Robert Walker

En 1969, j’ai obtenu mon diplôme de l’Université Sir George Williams à Montréal, où j’étudiais les beaux-arts et la peinture en particulier. Au cours de cette période, les peintres Color-Field de New York étaient en vogue et je travaillais dans un mode d’abstraction géométrique.

En 1975, le photographe de rue américain Lee Friedlander vint à Montréal pour donner un atelier et, par curiosité, je décidai d’y participer. Je fus immédiatement conquis par la virtuosité de sa technique et par l’unicité de sa vision. Il donnait des projets photographiques au groupe et il revenait quelques semaines plus tard pour donner ses critiques. Il me complimenta sur mon travail, ce qui m’incita à considérer la photographie directe plus sérieusement. À ce moment, je sentais que la syntaxe et le vocabulaire de la photographie en noir et blanc s’épuisaient rapidement et je décidai donc de passer à la photographie en couleur qui, à cette époque, était encore considérée comme une nouveauté.

En 1978, je reçu une bourse du Conseil du Canada pour continuer à explorer les possibilités du médium.

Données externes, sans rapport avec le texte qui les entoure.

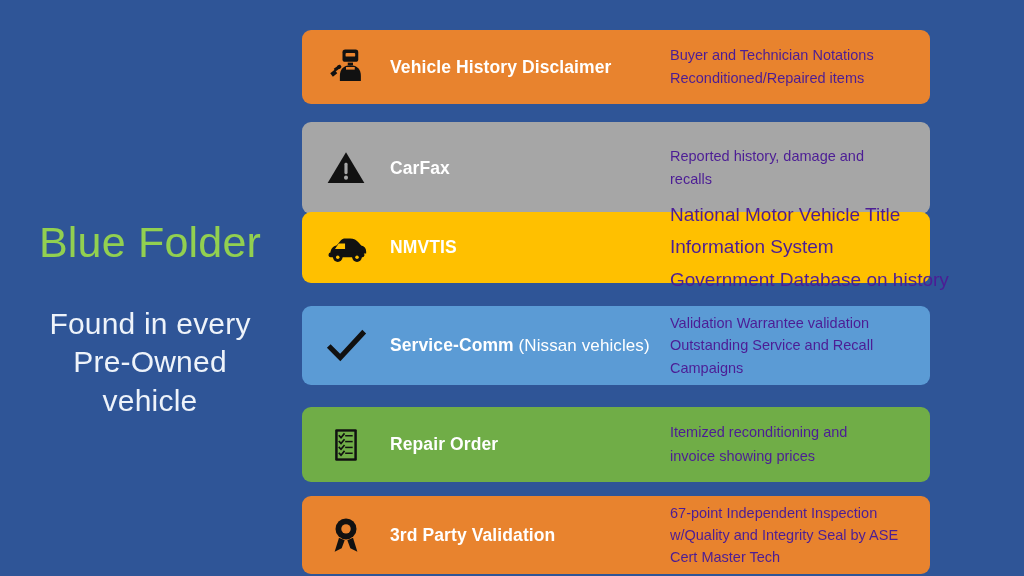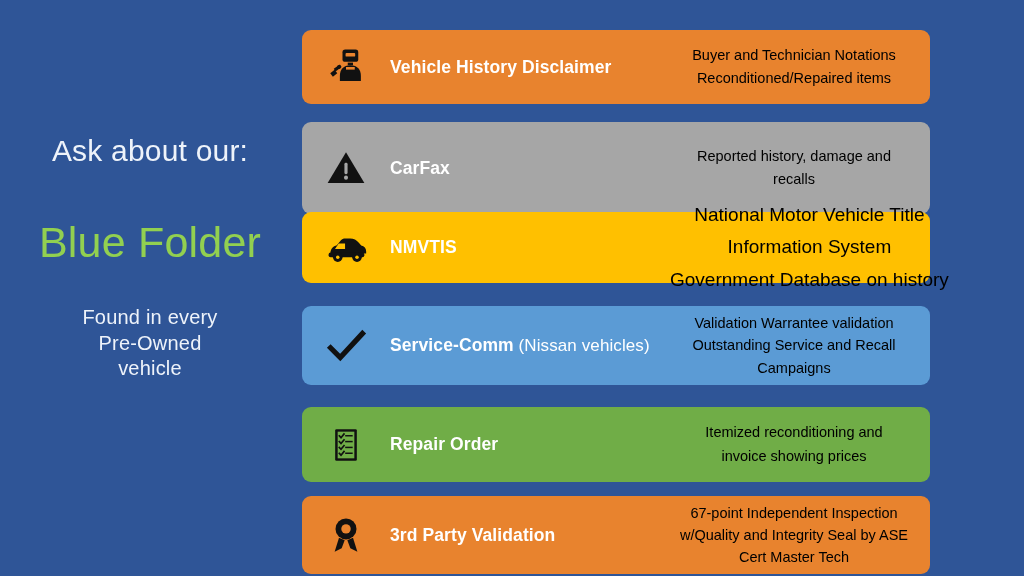--- a/index.html
+++ b/index.html
@@ -101,12 +101,11 @@
 
   .desc-cell {
     flex: 1;
-    color: #000000;
+    color: #4c1d95;
     font-size: 14.5px;
     font-weight: 400;
     line-height: 1.62;
     padding-right: 12px;
-    text-align: center;
   }
   .desc-cell .dl { display: block; white-space: nowrap; }
 

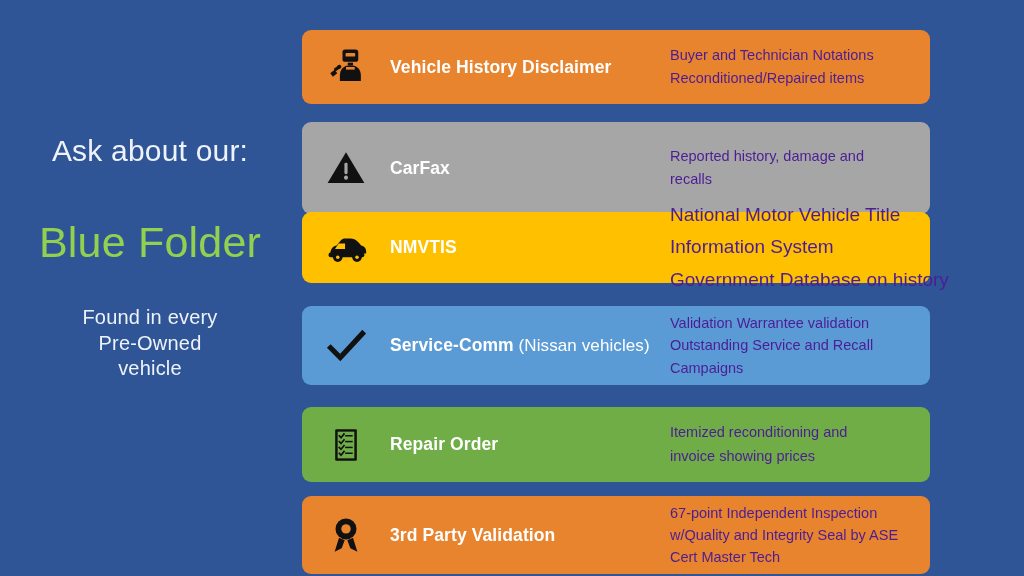--- a/index.html
+++ b/index.html
@@ -120,7 +120,6 @@
 <div id="slide" style="background: rgb(47, 85, 151);">
 
   <div id="left-col">
-    <div class="left-line" id="ask-line">Ask about our:</div>
 
     <div class="left-line" id="blue-folder-line" style="color: rgb(146, 208, 80); margin-top: 12px;">Blue Folder</div>
 

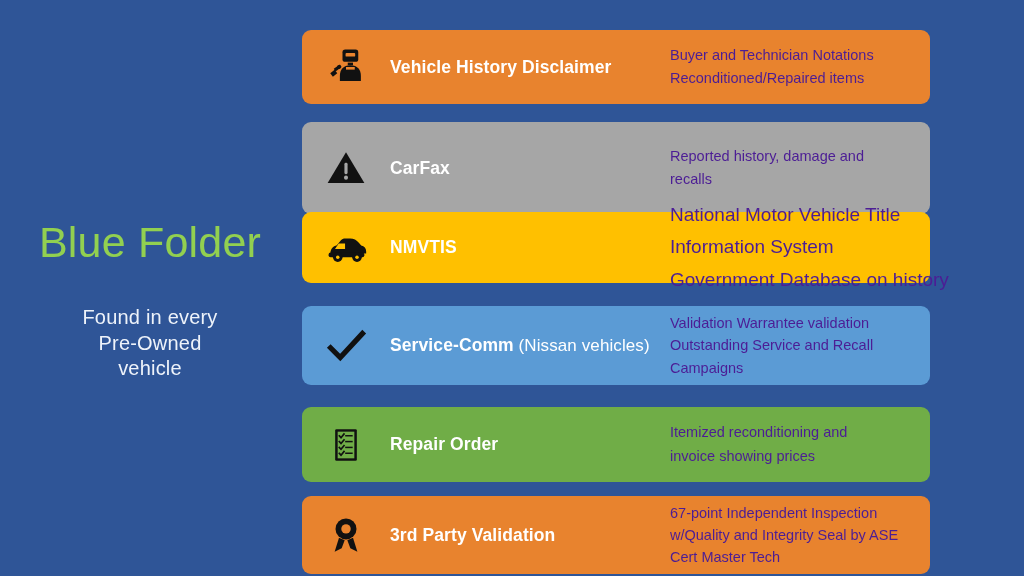--- a/index.html
+++ b/index.html
@@ -48,7 +48,7 @@
   }
   #found-line {
     top: 305px;
-    font-size: 20px;
+    font-size: 30px;
     line-height: 1.28;
   }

Mon objectif était de produire des photographies en couleurs qui allaient au-delà du seul documentaire en maintenant un équilibre formel entre la forme et le contenu, tout en contenant en même temps un mystérieux élément poétique. Je décidai donc de m’installer à New York pour faire partie d’un environnement plus stimulant sur le plan visuel. En 1984, la maison Oxford University Press publia mon premier livre, New York Inside Out, avec une preface de William S. Burroughs. En 1980, j’eus l’occasion unique de photographier en coulisses les préparatifs du film de John Huston, Annie. J’obtins une commande, ainsi que William Eggleston, Gary Winogrand, Stephen Shorem et Joel Meyerowitz, pour produire une série de photographies destinées à un livre, publié par Abbeville Press et dont le titre était Annie on Camera.

Vers la fin des années 1980, j’élargis mes horizons et j’allai photographier Varsovie, Paris, Rome, Rio de Janeiro, Las Vegas, ainsi que Montréal et Toronto. Thames & Hudson publièrent mon oeuvre de cette période, dans un livre intitulé Colour is Power, avec une introduction de Max Kozloff. Ce livre servit de catalogue pour une exposition éponyme qui qui fut présentée dans des musées en Hollande, en Belgique, en France, en Suisse, en Pologne et en Allemagne. La revue American Photographer et le quotidien The Globe & Mail jugèrent que ce livre était un des meilleurs livres de photographies de l’année. La Magazine Association me décerna la médaille d’argent pour le meilleur portefeuille publié dans une revue d’art canadienne, Border Crossings en 2002.

Il y a plusieurs années, je sentis que je devais changer complètement de sujet et je décidai de me tourner vers la nature. Je visitai donc tous les jours des jardins botaniques, pour y photographier, les fleurs, les arbres et les arbustes. J’utilisais les mêmes stratégies de composition que pour mes photos urbaines. J’essayais d’ignorer le sujet littéral et de réduire les éléments visuels à la couleur pure et à la forme abstraite.

En 2012, je fus invité à participer à l’exposition Cartier-Bresson: A Question of Colour. Cet événement était particulièrement important pour moi parce qu’il examinait la relation de l’esthétique du concept de «l’instant décisif» de Cartier-Bresson et son influence sur la photographie en couleurs. Helen Levitt, Ernst Haas, Saul Leiter, Joel Meyerowitz, Alex Webb, Fred Herzog et d’autres pionniers des débuts de la photographie de rue en couleurs faisaient aussi partie de cette exposition.